------ Data shown ------

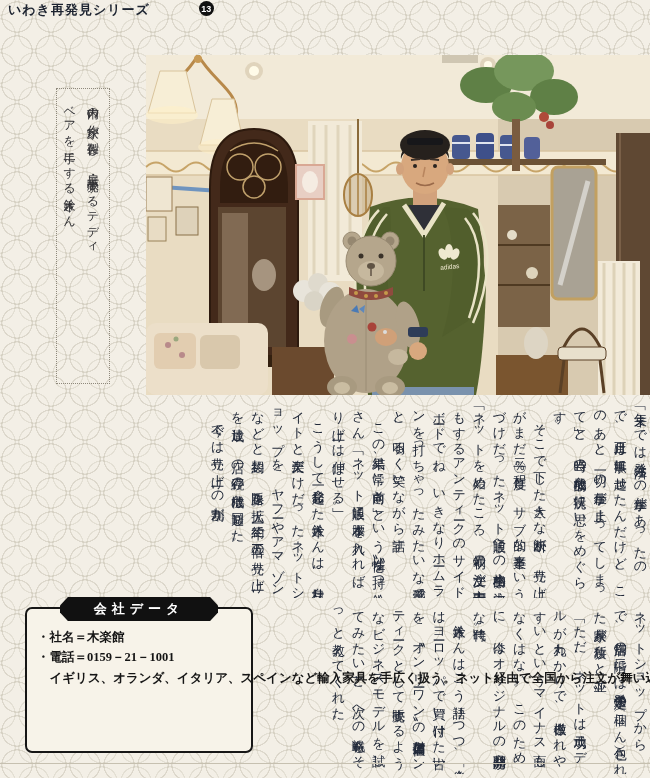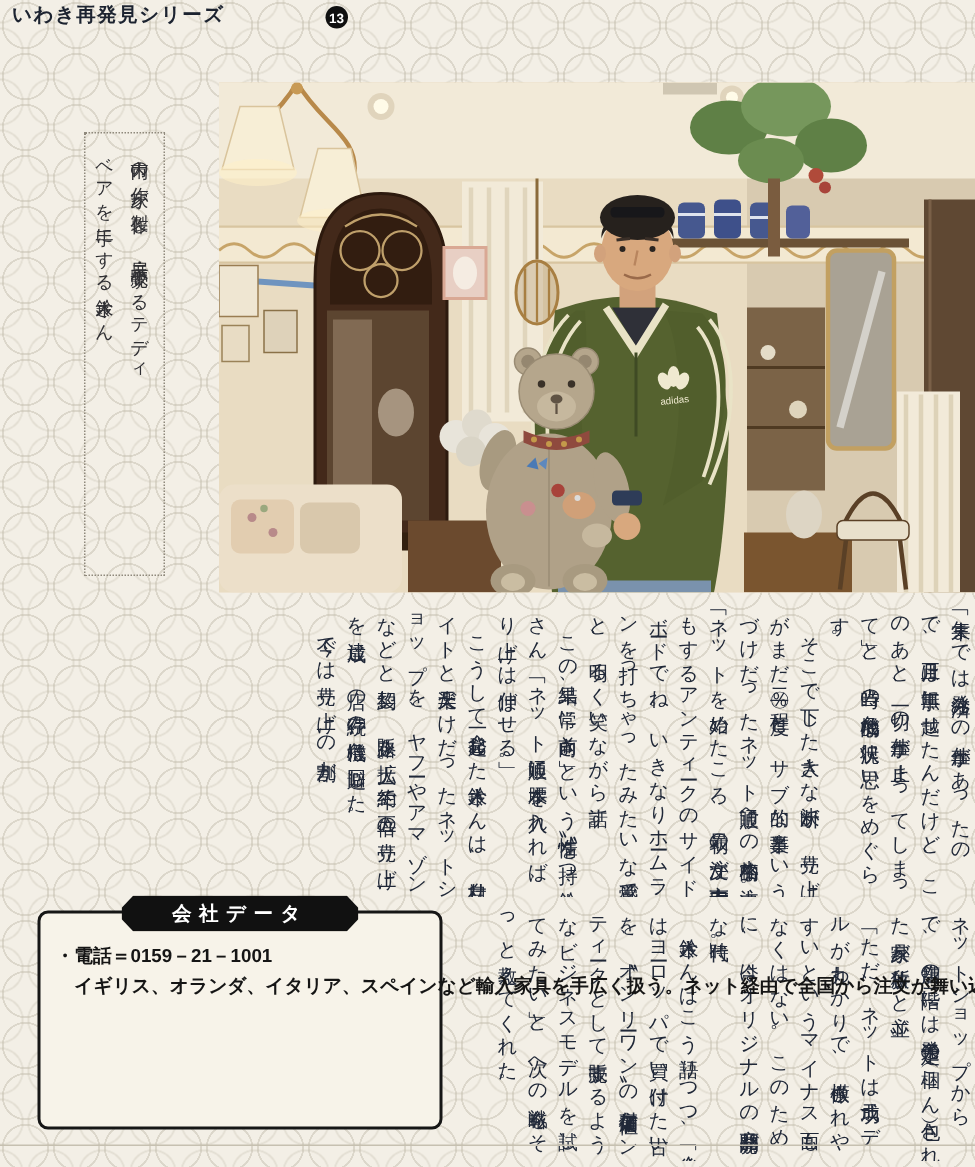--- a/index.html
+++ b/index.html
@@ -12,21 +12,21 @@
       radial-gradient(circle, transparent 60%, rgba(196,190,174,.5) 61%, rgba(196,190,174,.5) 65%, transparent 66%),
       radial-gradient(circle, transparent 60%, rgba(196,190,174,.35) 61%, rgba(196,190,174,.35) 65%, transparent 66%);
     background-size:34px 34px,34px 34px;
     background-position:0 0,17px 17px;
     font-family:"Liberation Serif", serif;
     color:#222a38;
   }
   .header{
     position:absolute;left:8px;top:1px;
     font-size:13px;font-weight:bold;letter-spacing:1px;
-    color:#1c2330;display:flex;align-items:flex-end;gap:20px;
+    color:#1c2330;display:flex;align-items:flex-start;gap:2px;
   }
   .num-badge{
     display:inline-flex;align-items:center;justify-content:center;
     width:15px;height:15px;border-radius:50%;
     background:#101010;color:#fff;
     font-size:9px;font-weight:bold;letter-spacing:0;
     font-family:"Liberation Sans",sans-serif;
     margin-left:47px;
   }
   .photo-wrap{
@@ -45,25 +45,25 @@
     position:absolute;
     writing-mode:vertical-rl;text-orientation:mixed;
     font-size:13px;letter-spacing:1px;line-height:1.55;
     color:#202838;overflow:hidden;
   }
   .vtext p{margin:0;padding:0;}
   .vtext p.indent{text-indent:1em;}
   .article-top{left:0;top:402px;width:650px;height:196px;}
   .article-bottom{left:264px;top:602px;width:386px;height:172px;}
   .company{
-    position:absolute;left:25px;top:607px;width:270px;height:146px;
+    position:absolute;left:25px;top:607px;width:228px;height:146px;
     background:#f7f3e9;
     border:2px solid #161616;border-radius:7px;
     box-sizing:border-box;
-    font-family:Liberation Sans, sans-serif;
+    font-family:Liberation Serif, serif;
   }
   .company-badge{
     position:absolute;left:50%;top:-12px;transform:translateX(-50%);
     width:158px;height:24px;
     background:#111;color:#fff;
     display:flex;align-items:center;justify-content:center;
     font-size:13px;font-weight:bold;letter-spacing:5px;
     clip-path:polygon(5% 0,95% 0,100% 35%,100% 65%,95% 100%,5% 100%,0 65%,0 35%);
   }
   .company-body{padding:18px 10px 6px 10px;font-size:12.5px;font-weight:bold;color:#151515;line-height:1.62;}
@@ -274,20 +274,21 @@
 
   <div class="vtext article-bottom">
     <p>ネットショップからで、店舗の二階には発送予定の梱（こん）包された家具が所狭しと並ぶ。</p>
     <p class="indent">「ただ、ネットは成功モデルが丸わかりで、模倣されやすいというマイナス面もなくはない。このために、今はオリジナルの商品開発が必要な時代」。</p>
     <p class="indent">鈴木さんはこう語りつつ、「今後はヨーロッパで買い付けた古い家具を、〝オンリーワン〟の高付加価値アンティークとして販売するようなビジネスモデルを試してみたい」と、次への戦略をそっと教えてくれた。</p>
   </div>
 
   <div class="company">
     <div class="company-badge">会社データ</div>
     <div class="company-body">
+      <div>・社名＝木楽館</div>
       <div>・電話＝0159－21－1001</div>
       <div class="company-note">イギリス、オランダ、イタリア、スペインなど輸入家具を手広く扱う。ネット経由で全国から注文が舞い込む。</div>
     </div>
   </div>
 
   <div class="bottom-rule"></div>
 
 </div>
 
 </body></html>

------

**Requirement:**
Copy out every line of the listing that includes the string "transparent".

**Solution:**
       radial-gradient(circle, transparent 60%, rgba(196,190,174,.5) 61%, rgba(196,190,174,.5) 65%, transparent 66%),
       radial-gradient(circle, transparent 60%, rgba(196,190,174,.35) 61%, rgba(196,190,174,.35) 65%, transparent 66%);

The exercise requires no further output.